START Available data

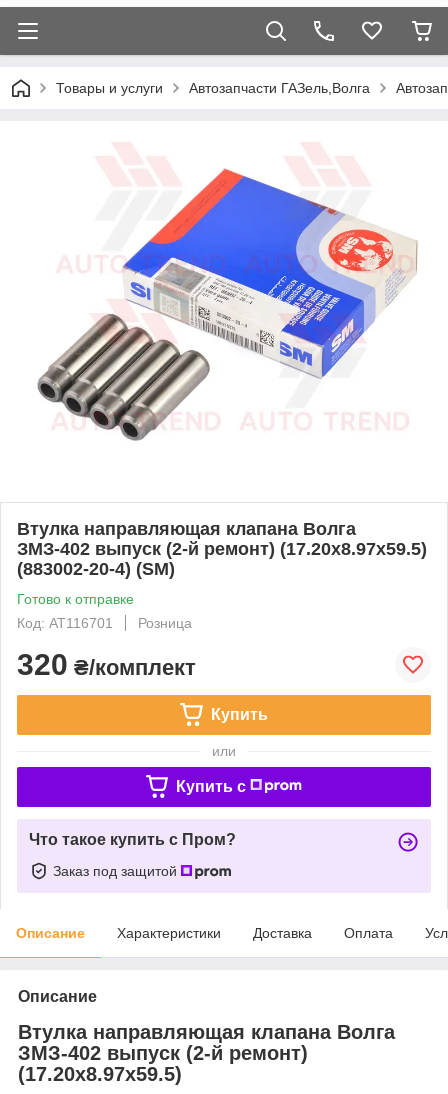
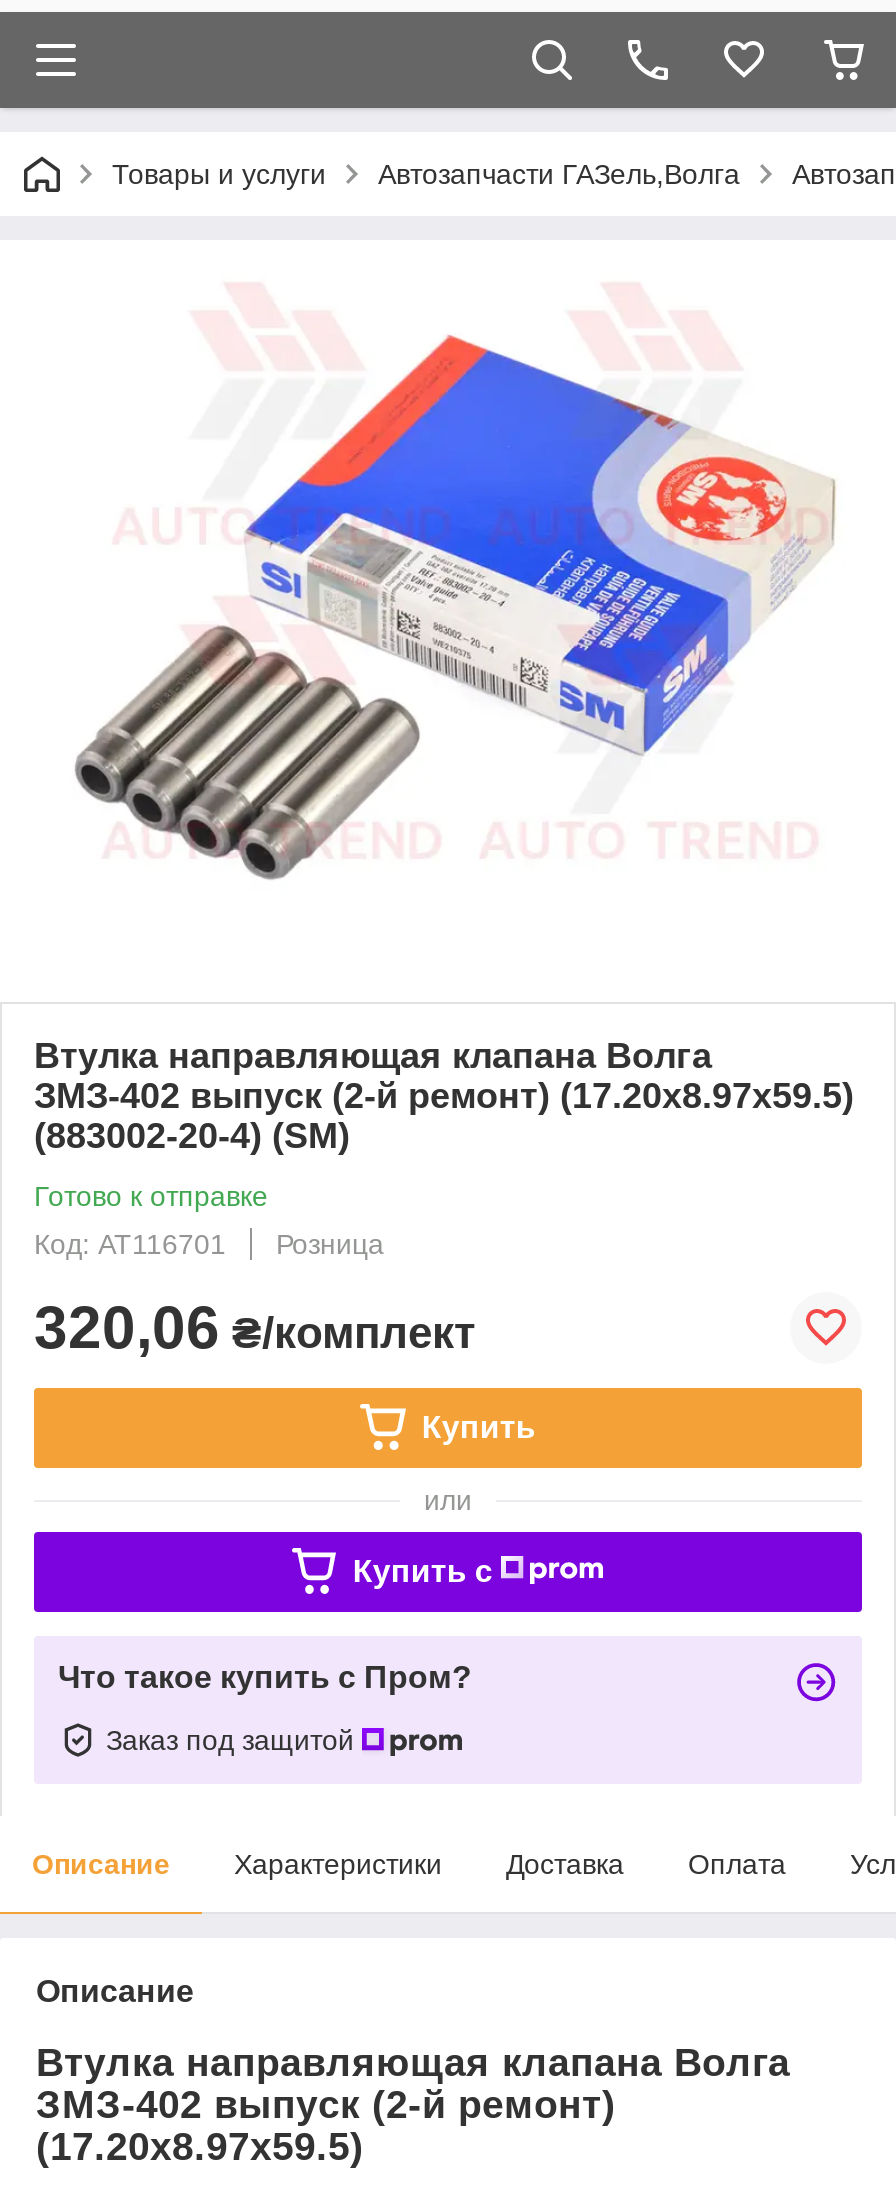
- 320 ₴/комплект
+ 320,06 ₴/комплект
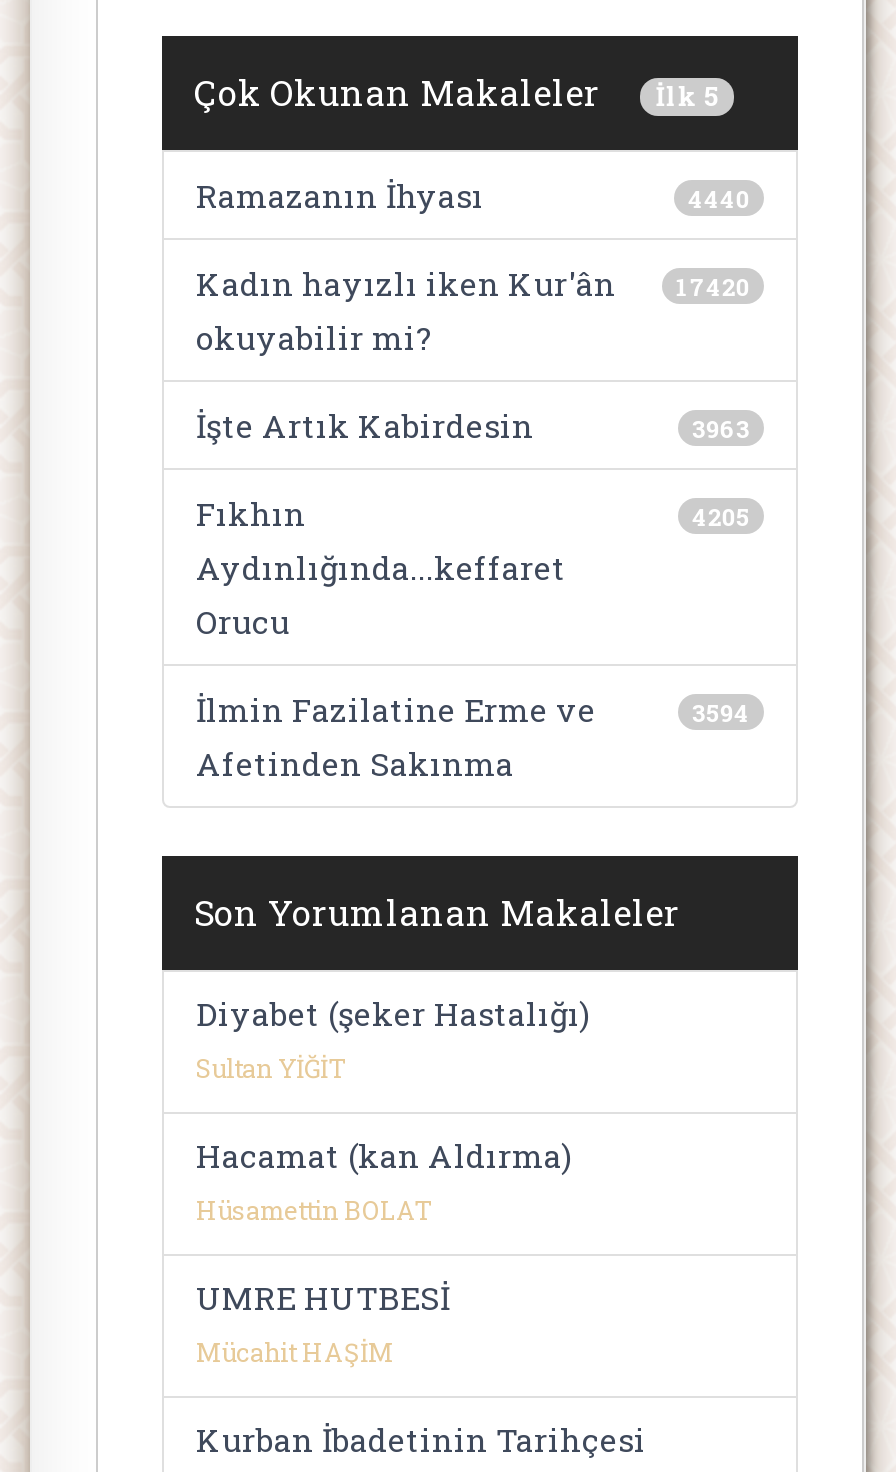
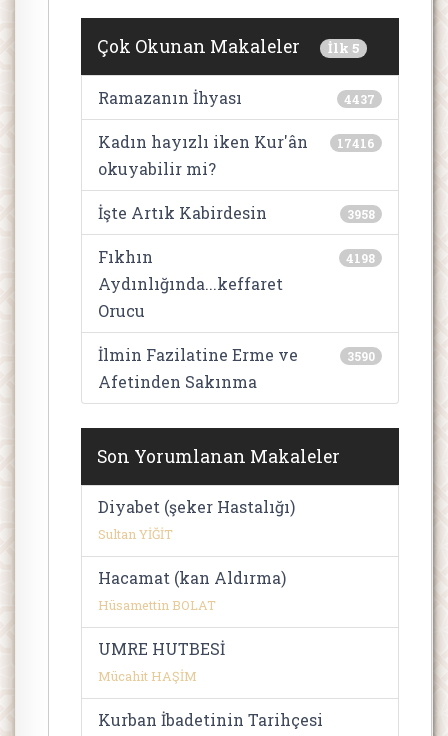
- 4440
+ 4437

- Kadın hayızlı iken Kur'ân 17420
+ Kadın hayızlı iken Kur'ân 17416

- 3963
+ 3958

- 4205
+ 4198

- 3594
+ 3590
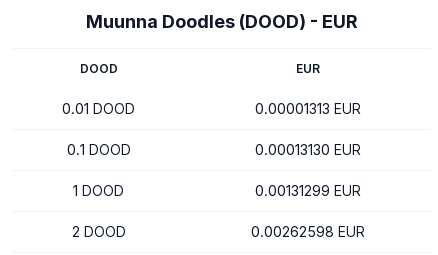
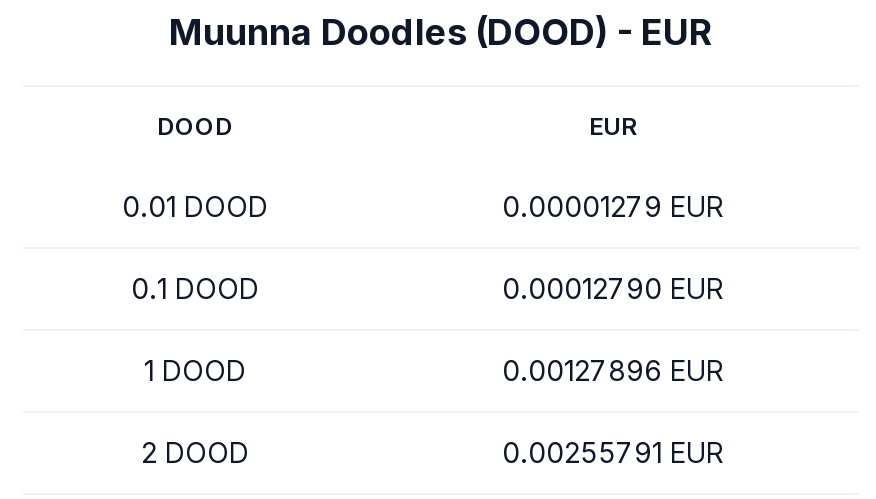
- 0.00001313 EUR
+ 0.00001279 EUR

- 0.00013130 EUR
+ 0.00012790 EUR

- 0.00131299 EUR
+ 0.00127896 EUR

- 0.00262598 EUR
+ 0.00255791 EUR
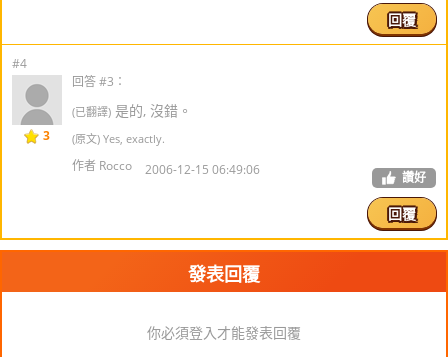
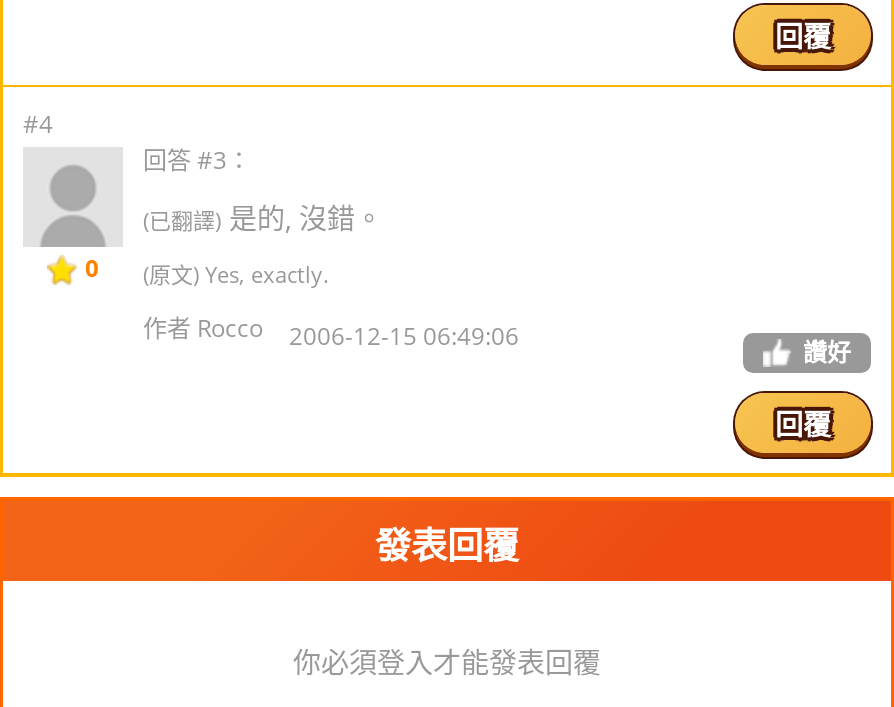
- 3 (原文) Yes, exactly.
+ 0 (原文) Yes, exactly.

END Available data

#### Work to complete:
Write out all the material verbatim, images excluded.

#### Finished task:
- 320 ₴/комплект
+ 320,06 ₴/комплект
- 4440
+ 4437

- Kadın hayızlı iken Kur'ân 17420
+ Kadın hayızlı iken Kur'ân 17416

- 3963
+ 3958

- 4205
+ 4198

- 3594
+ 3590
- 0.00001313 EUR
+ 0.00001279 EUR

- 0.00013130 EUR
+ 0.00012790 EUR

- 0.00131299 EUR
+ 0.00127896 EUR

- 0.00262598 EUR
+ 0.00255791 EUR
- 3 (原文) Yes, exactly.
+ 0 (原文) Yes, exactly.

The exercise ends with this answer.